Partiu pulseira e andou fugido
Um jovem de 19 anos, detido em Março pela GNR por suspeita de vários assaltos com ameaça de faca ocorridos no início do ano no concelho de Sintra, andou cinco meses a monte após, em Maio, ter ‘rebentado’ a pulseira electrónica com que o tribunal o mandou ficar em prisão domiciliária.
Fugiu e esteve em parte incerta até que foi capturado sexta-feira à noite no Bairro Alto, em Lisboa, onde andava ‘nos copos’ com amigos. É suspeito de ter praticado uma violação enquanto esteve em fuga.

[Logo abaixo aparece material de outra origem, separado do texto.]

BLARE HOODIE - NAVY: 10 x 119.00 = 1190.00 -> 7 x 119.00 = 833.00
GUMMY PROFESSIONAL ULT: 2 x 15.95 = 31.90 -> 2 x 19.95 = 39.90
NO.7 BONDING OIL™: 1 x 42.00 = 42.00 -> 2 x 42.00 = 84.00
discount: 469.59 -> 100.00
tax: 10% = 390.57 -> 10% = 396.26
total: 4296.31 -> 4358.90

Segundo apurou o CM junto de fonte policial, o jovem – residente em Rio de Mouro, Sintra – havia sido detido a 15 de Março, com três outros suspeitos, por suspeita de roubos violentos com recurso a facas. Os quatro suspeitos foram postos em prisão preventiva na cadeia de Caxias.
A medida de coacção foi revista em Maio e o juiz mandou o jovem aguardar o julgamento em prisão domiciliária com pulseira electrónica.
O jovem de 19 anos esteve apenas dez dias em casa. Rebentou a pulseira e fugiu. Quando o alerta foi dado, já o suspeito ia longe.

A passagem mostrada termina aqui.